▸ **Source material**

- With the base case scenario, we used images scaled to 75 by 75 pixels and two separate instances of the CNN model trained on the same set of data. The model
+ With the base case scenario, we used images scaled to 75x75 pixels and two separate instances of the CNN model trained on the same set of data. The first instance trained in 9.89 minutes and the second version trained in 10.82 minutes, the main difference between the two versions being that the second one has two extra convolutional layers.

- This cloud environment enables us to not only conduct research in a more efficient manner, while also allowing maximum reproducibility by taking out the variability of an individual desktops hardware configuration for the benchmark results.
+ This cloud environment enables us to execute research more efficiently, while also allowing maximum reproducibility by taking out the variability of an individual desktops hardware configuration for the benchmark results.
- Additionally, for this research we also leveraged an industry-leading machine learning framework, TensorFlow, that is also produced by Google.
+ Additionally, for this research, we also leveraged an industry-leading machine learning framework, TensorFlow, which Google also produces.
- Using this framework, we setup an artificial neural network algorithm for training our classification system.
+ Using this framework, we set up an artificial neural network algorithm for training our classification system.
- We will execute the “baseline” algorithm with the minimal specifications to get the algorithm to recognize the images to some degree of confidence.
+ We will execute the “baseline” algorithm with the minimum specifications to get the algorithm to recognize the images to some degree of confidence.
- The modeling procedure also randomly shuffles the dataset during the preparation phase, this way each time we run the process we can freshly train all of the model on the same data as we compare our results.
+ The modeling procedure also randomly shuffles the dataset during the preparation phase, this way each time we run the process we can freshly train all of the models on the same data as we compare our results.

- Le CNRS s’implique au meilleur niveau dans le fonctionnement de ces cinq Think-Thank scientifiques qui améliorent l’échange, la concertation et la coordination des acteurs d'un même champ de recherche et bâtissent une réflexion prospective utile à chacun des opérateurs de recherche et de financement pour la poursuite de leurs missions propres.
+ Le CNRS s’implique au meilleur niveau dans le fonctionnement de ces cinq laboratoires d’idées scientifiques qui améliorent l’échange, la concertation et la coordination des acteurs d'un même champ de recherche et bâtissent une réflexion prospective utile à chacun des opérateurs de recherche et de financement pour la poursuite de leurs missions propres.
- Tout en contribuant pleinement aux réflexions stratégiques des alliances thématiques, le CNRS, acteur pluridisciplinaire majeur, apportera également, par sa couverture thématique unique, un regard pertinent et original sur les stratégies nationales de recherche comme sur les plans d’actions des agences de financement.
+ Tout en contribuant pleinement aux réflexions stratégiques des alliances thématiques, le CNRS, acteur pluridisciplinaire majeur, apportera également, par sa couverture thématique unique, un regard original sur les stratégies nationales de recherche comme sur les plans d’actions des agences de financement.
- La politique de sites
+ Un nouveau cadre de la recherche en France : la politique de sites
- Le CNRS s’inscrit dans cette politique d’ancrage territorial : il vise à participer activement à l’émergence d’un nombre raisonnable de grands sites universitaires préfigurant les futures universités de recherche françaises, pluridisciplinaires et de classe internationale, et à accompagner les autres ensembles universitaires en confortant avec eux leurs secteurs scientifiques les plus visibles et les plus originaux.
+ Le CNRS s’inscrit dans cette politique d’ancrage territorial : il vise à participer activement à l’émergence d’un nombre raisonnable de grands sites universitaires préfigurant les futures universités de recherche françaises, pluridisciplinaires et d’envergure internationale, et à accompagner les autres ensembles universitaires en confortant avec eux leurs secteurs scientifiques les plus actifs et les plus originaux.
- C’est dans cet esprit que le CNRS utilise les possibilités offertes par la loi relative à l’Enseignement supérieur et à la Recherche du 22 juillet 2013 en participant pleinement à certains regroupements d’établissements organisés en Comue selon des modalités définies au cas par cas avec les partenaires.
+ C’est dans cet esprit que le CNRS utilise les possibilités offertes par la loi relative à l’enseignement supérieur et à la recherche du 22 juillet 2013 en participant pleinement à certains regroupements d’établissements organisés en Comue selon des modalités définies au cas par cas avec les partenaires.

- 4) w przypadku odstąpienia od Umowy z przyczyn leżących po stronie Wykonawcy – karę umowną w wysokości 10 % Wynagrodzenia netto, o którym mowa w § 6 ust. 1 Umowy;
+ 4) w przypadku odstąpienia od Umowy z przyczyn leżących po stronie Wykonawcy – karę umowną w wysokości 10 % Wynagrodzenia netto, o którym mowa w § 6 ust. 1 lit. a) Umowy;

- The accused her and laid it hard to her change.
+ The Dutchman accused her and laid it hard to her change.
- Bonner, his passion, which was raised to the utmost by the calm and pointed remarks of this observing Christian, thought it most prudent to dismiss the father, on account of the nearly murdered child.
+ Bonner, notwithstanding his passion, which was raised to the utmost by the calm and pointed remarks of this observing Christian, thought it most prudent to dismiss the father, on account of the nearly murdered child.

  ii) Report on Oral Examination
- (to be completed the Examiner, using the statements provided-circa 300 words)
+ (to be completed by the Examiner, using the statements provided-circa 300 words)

▸ **Task brief**
When the material above is given again, every line must match it exactly.

▸ **Answer below**
- With the base case scenario, we used images scaled to 75 by 75 pixels and two separate instances of the CNN model trained on the same set of data. The model
+ With the base case scenario, we used images scaled to 75x75 pixels and two separate instances of the CNN model trained on the same set of data. The first instance trained in 9.89 minutes and the second version trained in 10.82 minutes, the main difference between the two versions being that the second one has two extra convolutional layers.

- This cloud environment enables us to not only conduct research in a more efficient manner, while also allowing maximum reproducibility by taking out the variability of an individual desktops hardware configuration for the benchmark results.
+ This cloud environment enables us to execute research more efficiently, while also allowing maximum reproducibility by taking out the variability of an individual desktops hardware configuration for the benchmark results.
- Additionally, for this research we also leveraged an industry-leading machine learning framework, TensorFlow, that is also produced by Google.
+ Additionally, for this research, we also leveraged an industry-leading machine learning framework, TensorFlow, which Google also produces.
- Using this framework, we setup an artificial neural network algorithm for training our classification system.
+ Using this framework, we set up an artificial neural network algorithm for training our classification system.
- We will execute the “baseline” algorithm with the minimal specifications to get the algorithm to recognize the images to some degree of confidence.
+ We will execute the “baseline” algorithm with the minimum specifications to get the algorithm to recognize the images to some degree of confidence.
- The modeling procedure also randomly shuffles the dataset during the preparation phase, this way each time we run the process we can freshly train all of the model on the same data as we compare our results.
+ The modeling procedure also randomly shuffles the dataset during the preparation phase, this way each time we run the process we can freshly train all of the models on the same data as we compare our results.

- Le CNRS s’implique au meilleur niveau dans le fonctionnement de ces cinq Think-Thank scientifiques qui améliorent l’échange, la concertation et la coordination des acteurs d'un même champ de recherche et bâtissent une réflexion prospective utile à chacun des opérateurs de recherche et de financement pour la poursuite de leurs missions propres.
+ Le CNRS s’implique au meilleur niveau dans le fonctionnement de ces cinq laboratoires d’idées scientifiques qui améliorent l’échange, la concertation et la coordination des acteurs d'un même champ de recherche et bâtissent une réflexion prospective utile à chacun des opérateurs de recherche et de financement pour la poursuite de leurs missions propres.
- Tout en contribuant pleinement aux réflexions stratégiques des alliances thématiques, le CNRS, acteur pluridisciplinaire majeur, apportera également, par sa couverture thématique unique, un regard pertinent et original sur les stratégies nationales de recherche comme sur les plans d’actions des agences de financement.
+ Tout en contribuant pleinement aux réflexions stratégiques des alliances thématiques, le CNRS, acteur pluridisciplinaire majeur, apportera également, par sa couverture thématique unique, un regard original sur les stratégies nationales de recherche comme sur les plans d’actions des agences de financement.
- La politique de sites
+ Un nouveau cadre de la recherche en France : la politique de sites
- Le CNRS s’inscrit dans cette politique d’ancrage territorial : il vise à participer activement à l’émergence d’un nombre raisonnable de grands sites universitaires préfigurant les futures universités de recherche françaises, pluridisciplinaires et de classe internationale, et à accompagner les autres ensembles universitaires en confortant avec eux leurs secteurs scientifiques les plus visibles et les plus originaux.
+ Le CNRS s’inscrit dans cette politique d’ancrage territorial : il vise à participer activement à l’émergence d’un nombre raisonnable de grands sites universitaires préfigurant les futures universités de recherche françaises, pluridisciplinaires et d’envergure internationale, et à accompagner les autres ensembles universitaires en confortant avec eux leurs secteurs scientifiques les plus actifs et les plus originaux.
- C’est dans cet esprit que le CNRS utilise les possibilités offertes par la loi relative à l’Enseignement supérieur et à la Recherche du 22 juillet 2013 en participant pleinement à certains regroupements d’établissements organisés en Comue selon des modalités définies au cas par cas avec les partenaires.
+ C’est dans cet esprit que le CNRS utilise les possibilités offertes par la loi relative à l’enseignement supérieur et à la recherche du 22 juillet 2013 en participant pleinement à certains regroupements d’établissements organisés en Comue selon des modalités définies au cas par cas avec les partenaires.

- 4) w przypadku odstąpienia od Umowy z przyczyn leżących po stronie Wykonawcy – karę umowną w wysokości 10 % Wynagrodzenia netto, o którym mowa w § 6 ust. 1 Umowy;
+ 4) w przypadku odstąpienia od Umowy z przyczyn leżących po stronie Wykonawcy – karę umowną w wysokości 10 % Wynagrodzenia netto, o którym mowa w § 6 ust. 1 lit. a) Umowy;

- The accused her and laid it hard to her change.
+ The Dutchman accused her and laid it hard to her change.
- Bonner, his passion, which was raised to the utmost by the calm and pointed remarks of this observing Christian, thought it most prudent to dismiss the father, on account of the nearly murdered child.
+ Bonner, notwithstanding his passion, which was raised to the utmost by the calm and pointed remarks of this observing Christian, thought it most prudent to dismiss the father, on account of the nearly murdered child.

  ii) Report on Oral Examination
- (to be completed the Examiner, using the statements provided-circa 300 words)
+ (to be completed by the Examiner, using the statements provided-circa 300 words)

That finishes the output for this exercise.